|Random agents exploring the state space.|
But are we really satisfied to state that the existence of exchanges, and the fact that information percolates into prices via a series of trades, are facts only “explainable" by human folly, that would be absent in a more perfect (or perfectly-run) world?
I think an excellent summary of the information equilibrium framework's take on prices and exchange is to answer "yes" to that question.
John Cochrane wrote an nice essay about financial market volume and information (what should really be called knowledge here, because it differs from information theory "information" in the sense that the knowledge people trade on is typically meaningful, and not just measured in bits). That's where I got that quote. The key issue is that, as Cochrane puts it:
Volume is The Great Unsolved Problem of Financial Economics. In our canonical models ... trading volume is essentially zero.

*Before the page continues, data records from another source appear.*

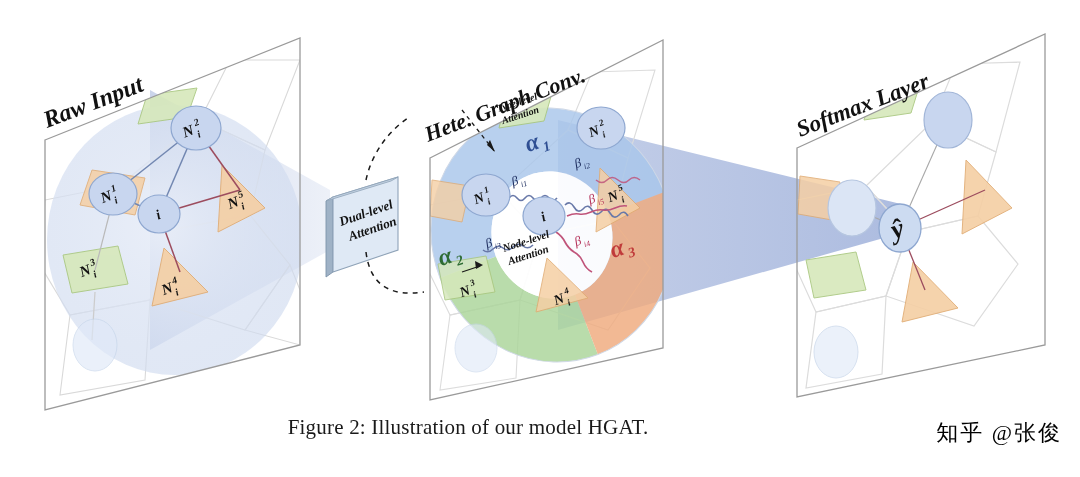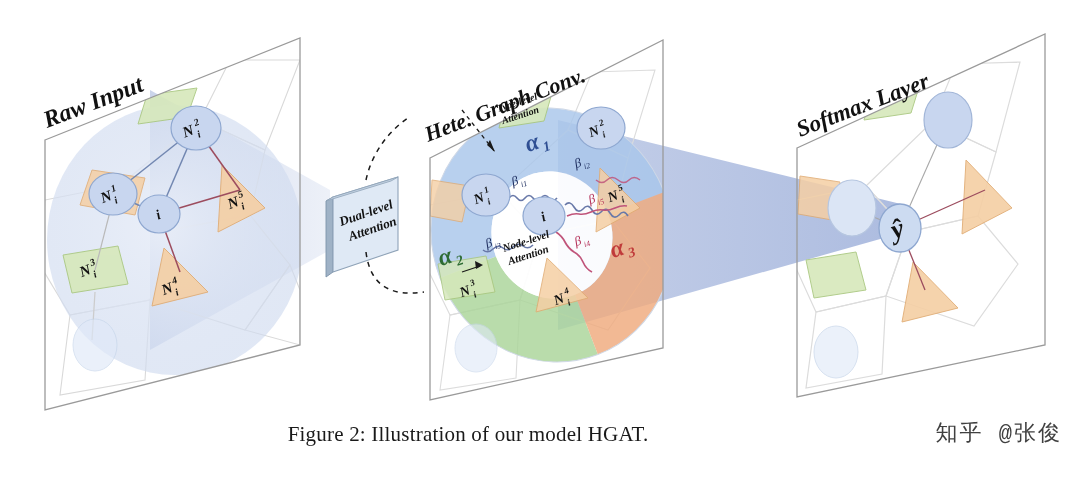--- a/index.html
+++ b/index.html
@@ -28,36 +28,35 @@
     height: 477px;
     display: block;
   }
   .cap-wrap {
     position: absolute;
     left: 0;
     top: 415px;
     width: 936px;
     text-align: center;
     pointer-events: none;
-    margin-top: 7px;
   }
   .caption {
     font-family: "Liberation Serif", serif;
     font-size: 21px;
     color: #1a1a1a;
     letter-spacing: 0.2px;
     white-space: nowrap;
   }
   .watermark {
     position: absolute;
     right: 18px;
     top: 418px;
-    font-family: Liberation Mono, monospace;
+    font-family: Liberation Serif, serif;
     font-size: 22px;
-    color: #404040;
+    color: #000000;
     letter-spacing: 2px;
     user-select: none;
   }
   
   .panel-title {
     font-family: "Liberation Serif", serif;
     font-weight: bold;
     font-style: italic;
     fill: #111111;
   }

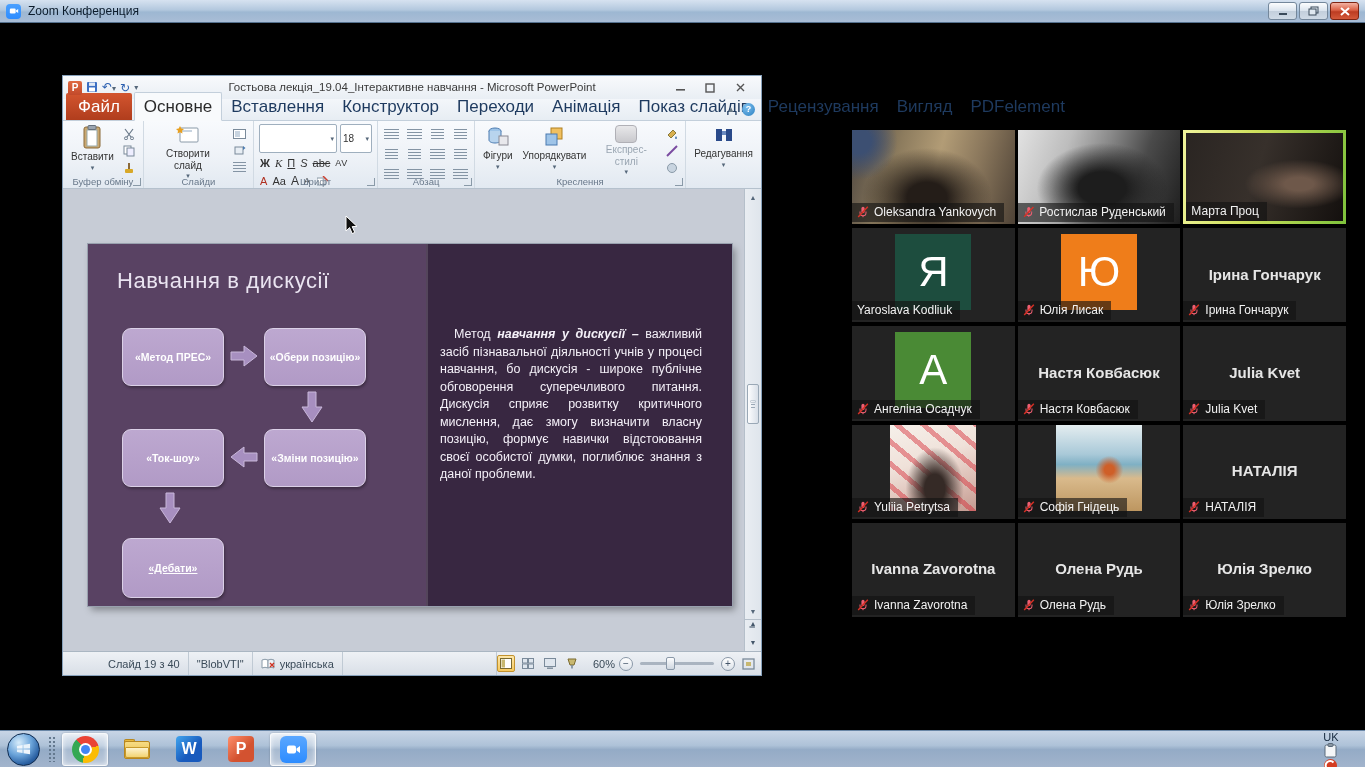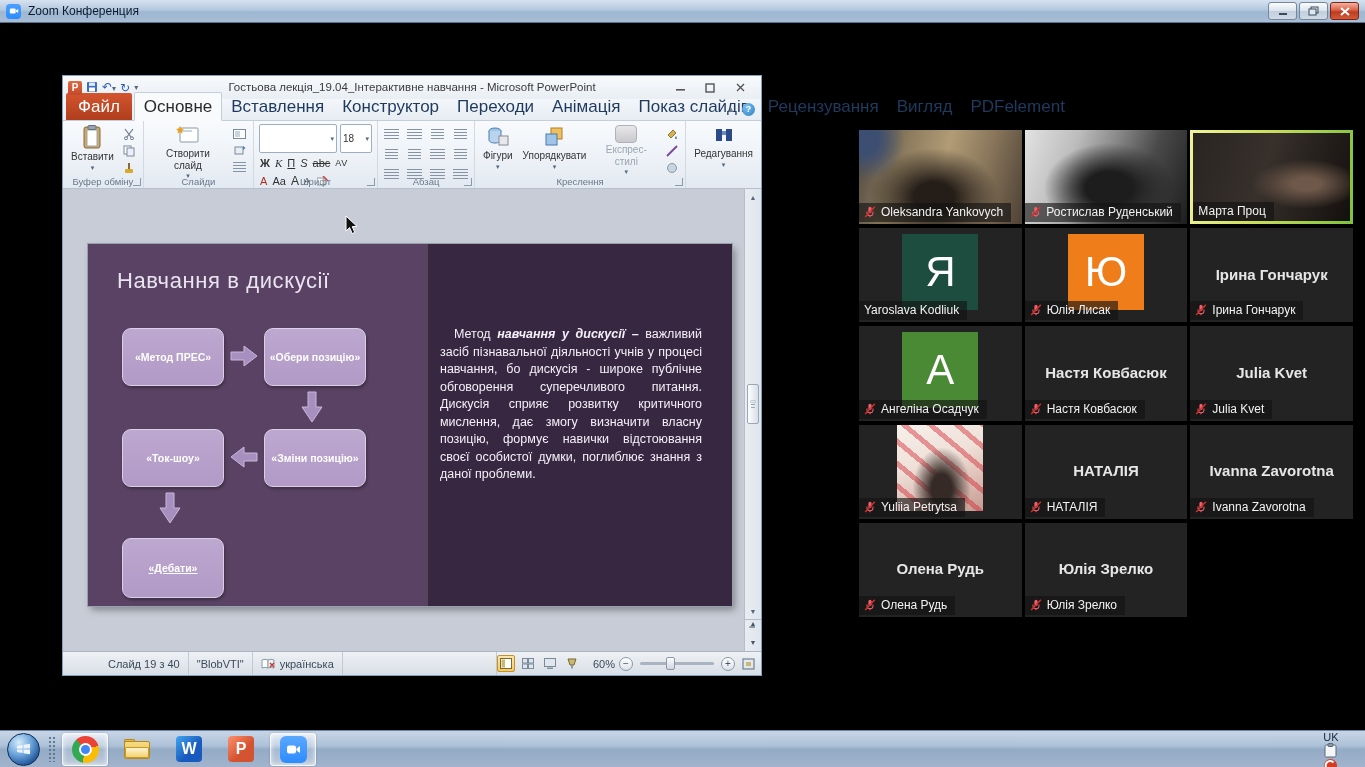--- a/index.html
+++ b/index.html
@@ -89,21 +89,21 @@
   .view-btn.on { background:linear-gradient(#fde6a8,#f7c95e); border:1px solid #c2922e; }
   .zslider { width:74px; height:3px; background:#aab4c0; border-radius:2px; position:relative; margin:0 3px; }
   .zthumb { position:absolute; left:26px; top:-5px; width:9px; height:13px; background:linear-gradient(#fdfdfe,#cfd7e0); border:1px solid #8a98a8; border-radius:2px; }
   .zbtn { width:14px; height:14px; border-radius:50%; border:1px solid #8a98a8; background:linear-gradient(#fff,#dde3ea); text-align:center; line-height:12px; font-size:10px; color:#44566a; }
 
   
   .cursor { position:absolute; left:345px; top:215px; z-index:60; }
 
   
   .grid { position:absolute; left:852px; top:130px; width:494px; height:487px; display:grid;
-    grid-template-columns:repeat(3,1fr); grid-template-rows:repeat(5,1fr); gap:4px 3px; z-index:5;margin-left:7px; }
+    grid-template-columns:repeat(3,1fr); grid-template-rows:repeat(5,1fr); gap:4px 3px; z-index:5; }
   .tile { position:relative; background:#232323; overflow:hidden; }
   .tile.active { border:3px solid; border-image:linear-gradient(100deg,#eff39a,#cfe05c 40%,#7fc23c) 1; }
   .vid { position:absolute; inset:0; }
   .vid.warm { background:
     radial-gradient(circle at 4% 12%, #3c4f72 0 7%, rgba(60,79,114,0) 22%),
     radial-gradient(ellipse at 46% 72%, #241d18 0 16%, rgba(36,29,24,0) 52%),
     linear-gradient(105deg,#4d4640 0%,#8d7c5e 28%,#b29c76 50%,#8a775c 72%,#4e4236 100%); }
   .vid.bw { background:
     radial-gradient(ellipse at 52% 62%, #1d1d1d 0 20%, rgba(29,29,29,0) 55%),
     linear-gradient(110deg,#e2e2e2 0%,#bdbdbd 28%,#8a8a8a 48%,#4a4a4a 70%,#1e1e1e 100%); }
@@ -671,20 +671,34 @@
             <rect x="4.4" y="0.8" width="3.2" height="6.2" rx="1.6"></rect>
             <path d="M2.5 5.5v1.2a3.5 3.5 0 0 0 7 0V5.5h-1v1.2a2.5 2.5 0 0 1-5 0V5.5z"></path>
             <rect x="5.5" y="9.2" width="1" height="2"></rect>
           </g>
           <line x1="1.2" y1="11" x2="10.8" y2="0.8" stroke="#d93025" stroke-width="1.4"></line>
         </svg>
         <span>Yuliia Petrytsa</span>
       </div>
     </div>
     <div class="tile">
+      <div class="photo beach"></div>
+      <div class="nlabel">
+        <svg width="12" height="12" viewBox="0 0 12 12">
+          <g fill="#ed5f72">
+            <rect x="4.4" y="0.8" width="3.2" height="6.2" rx="1.6"></rect>
+            <path d="M2.5 5.5v1.2a3.5 3.5 0 0 0 7 0V5.5h-1v1.2a2.5 2.5 0 0 1-5 0V5.5z"></path>
+            <rect x="5.5" y="9.2" width="1" height="2"></rect>
+          </g>
+          <line x1="1.2" y1="11" x2="10.8" y2="0.8" stroke="#d93025" stroke-width="1.4"></line>
+        </svg>
+        <span>Софія Гнідець</span>
+      </div>
+    </div>
+    <div class="tile">
       <div class="bigname">НАТАЛІЯ</div>
       <div class="nlabel">
         <svg width="12" height="12" viewBox="0 0 12 12">
           <g fill="#ed5f72">
             <rect x="4.4" y="0.8" width="3.2" height="6.2" rx="1.6"></rect>
             <path d="M2.5 5.5v1.2a3.5 3.5 0 0 0 7 0V5.5h-1v1.2a2.5 2.5 0 0 1-5 0V5.5z"></path>
             <rect x="5.5" y="9.2" width="1" height="2"></rect>
           </g>
           <line x1="1.2" y1="11" x2="10.8" y2="0.8" stroke="#d93025" stroke-width="1.4"></line>
         </svg>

Cochrane then makes a really good analogy:
I gather quantum mechanics is off by 10 to the 120th power in the mass of empty space, which determines the fate of the universe. Volume is a puzzle of the same order, and importance, at least within our little universe.
Correct this to energy density because vacuum energy acts as an outward pressure (accelerating the expansion of the universe, contributing to the cosmological constant) while matter acts gravitationally, but overall this is a correct assessment. However, this is more of a back of the envelop calculation than hard core theory. Because we don't know the fundamental theory of gravity (strings, loops, triangles), we can only guess that it has something to do with the Planck length.
Therefore the scale that we should use to cut off our integrals is the only scale we know, i.e. the Planck length ℓ. And 1/ℓ⁴ [the 4 is for 4-D spacetime] is off by 120 orders of magnitude from the real value of basically zero. The takeaway is not that quantum mechanics is wrong, but that obviously the Planck length does not set the scale of the vacuum energy density. The fundamental theory of quantum gravity should tell us what the real scale we should use is -- our naive guess is wrong.
Getting back to the volume problem in finance, the assumption in finance is that the information (knowledge) content of trades should set the scale of volume in financial markets. Unfortunately, this tells us that volume should be zero if agents are rational.
The obvious conclusion is that the information (knowledge) content of trades does not set the scale of volume in finacial markets. Stiglitz and Grossman (1980) set up a new scale -- that of noise traders. In that case, the number of noise traders will set the scale of market volume.
If we look at random agents fully exploring the economic state space (maximum entropy), then simply the number of agents participating in the market will set the scale of market volume. Gary Becker wrote a paper about random agents, calling them "irrational" (see here for some slides I put together). I prefer to say they are so complex they appear random. Much like how a sufficiently advanced technology is indistinguishable from magic, sufficiently complex behavior should be indistiguishable from randomness. (Note that this is actually a good definition of algorithmic randomness.)
This is not terribly different from the "noise trader" concept, except it makes no assumptions about individual behavior. I may be irrationally selling Apple stock if you just look at it as a number (observed in the market), but maybe I need to pay medical bills (not observed in the market). But it does make sense of a few of the stylized facts that Cochrane mentions. For example, rising markets are associated with rising volume. This would make sense because more people are drawn into the market when the indices are rising (it doesn't matter the details of the source of the boom). It also makes sense of that great contraindicator: when random people in your neighborhood seem to be talking about markets, it's time to get out.
The thing is that uncorrelated agents fully exploring the state space (maximum entropy, or information equilibrium) does seem to be consistent with informationally efficient markets -- at least until there is some kind of correlation (e.g. panic and non-ideal information transfer).
I want to comment on a couple of things Cochrane says towards the end:
Behind the no-trade theorem lies a classic view of information — there are 52 cards in the deck, you have three up and two down, I infer probabilities, and so forth.
Well, this is a classic game theory view of information mixed with information theory information. The three cards face up have zero information entropy, but would contribute to perfect information in game theory (probably a good example to see the difference).
But I did like this:
For a puzzle this big, and this intractable, I think we will end up needing new models of information itself.
Maybe information equilibrium?
PS There is also this post on rate distortion and Christopher Sims I wrote last month that is relevant. The limited number of bits of information getting through tell us the vast majority of trades are "entropy trades" (a better term than noise trades) by random agents.
PPS + 3 hrs As a side note, the basic asset pricing can be expressed as a maximum entropy condition.